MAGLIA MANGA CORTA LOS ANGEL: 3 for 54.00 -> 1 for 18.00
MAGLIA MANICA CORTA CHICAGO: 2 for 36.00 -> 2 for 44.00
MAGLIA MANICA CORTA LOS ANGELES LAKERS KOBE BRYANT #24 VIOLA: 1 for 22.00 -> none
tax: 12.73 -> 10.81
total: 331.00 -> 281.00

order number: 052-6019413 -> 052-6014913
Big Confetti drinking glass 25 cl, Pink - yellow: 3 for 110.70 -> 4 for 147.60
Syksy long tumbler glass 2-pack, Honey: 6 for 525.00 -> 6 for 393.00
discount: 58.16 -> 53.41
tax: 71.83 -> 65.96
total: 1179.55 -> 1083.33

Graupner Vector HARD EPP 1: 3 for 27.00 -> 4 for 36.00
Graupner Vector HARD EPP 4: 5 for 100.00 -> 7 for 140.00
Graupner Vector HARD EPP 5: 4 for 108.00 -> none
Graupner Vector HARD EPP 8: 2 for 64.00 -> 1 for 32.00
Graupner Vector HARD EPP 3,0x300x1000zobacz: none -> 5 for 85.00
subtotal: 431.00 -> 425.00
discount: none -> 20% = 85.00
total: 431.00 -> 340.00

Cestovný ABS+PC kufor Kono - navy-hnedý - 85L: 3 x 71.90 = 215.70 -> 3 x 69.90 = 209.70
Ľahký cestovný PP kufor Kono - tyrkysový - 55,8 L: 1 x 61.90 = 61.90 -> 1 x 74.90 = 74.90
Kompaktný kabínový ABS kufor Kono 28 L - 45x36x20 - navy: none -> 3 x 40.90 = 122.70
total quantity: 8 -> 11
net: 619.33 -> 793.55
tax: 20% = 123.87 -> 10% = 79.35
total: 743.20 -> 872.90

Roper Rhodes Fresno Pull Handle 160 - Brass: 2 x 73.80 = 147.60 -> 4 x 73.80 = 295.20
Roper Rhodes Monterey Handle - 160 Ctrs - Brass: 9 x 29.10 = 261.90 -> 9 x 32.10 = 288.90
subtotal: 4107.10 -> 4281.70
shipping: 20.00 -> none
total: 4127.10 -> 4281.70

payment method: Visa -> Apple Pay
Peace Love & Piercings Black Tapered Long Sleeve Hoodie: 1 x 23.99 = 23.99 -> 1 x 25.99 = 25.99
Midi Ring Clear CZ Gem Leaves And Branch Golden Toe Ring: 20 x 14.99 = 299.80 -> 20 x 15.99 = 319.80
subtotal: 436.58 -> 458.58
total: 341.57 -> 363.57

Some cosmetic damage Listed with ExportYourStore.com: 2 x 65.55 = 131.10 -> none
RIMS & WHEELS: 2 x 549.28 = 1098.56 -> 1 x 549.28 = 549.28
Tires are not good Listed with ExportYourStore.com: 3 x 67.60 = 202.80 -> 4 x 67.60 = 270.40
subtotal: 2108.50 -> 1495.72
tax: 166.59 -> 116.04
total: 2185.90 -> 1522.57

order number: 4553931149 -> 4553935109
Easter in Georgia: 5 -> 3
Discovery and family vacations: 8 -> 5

--------

[REQUIREMENT]: Copy exactly the lines of the listing above, beginning at the line with "Peace Love &" and ending at its final line; write out nothing else.

[OUTPUT OF THE EXERCISE]:
Peace Love & Piercings Black Tapered Long Sleeve Hoodie: 1 x 23.99 = 23.99 -> 1 x 25.99 = 25.99
Midi Ring Clear CZ Gem Leaves And Branch Golden Toe Ring: 20 x 14.99 = 299.80 -> 20 x 15.99 = 319.80
subtotal: 436.58 -> 458.58
total: 341.57 -> 363.57

Some cosmetic damage Listed with ExportYourStore.com: 2 x 65.55 = 131.10 -> none
RIMS & WHEELS: 2 x 549.28 = 1098.56 -> 1 x 549.28 = 549.28
Tires are not good Listed with ExportYourStore.com: 3 x 67.60 = 202.80 -> 4 x 67.60 = 270.40
subtotal: 2108.50 -> 1495.72
tax: 166.59 -> 116.04
total: 2185.90 -> 1522.57

order number: 4553931149 -> 4553935109
Easter in Georgia: 5 -> 3
Discovery and family vacations: 8 -> 5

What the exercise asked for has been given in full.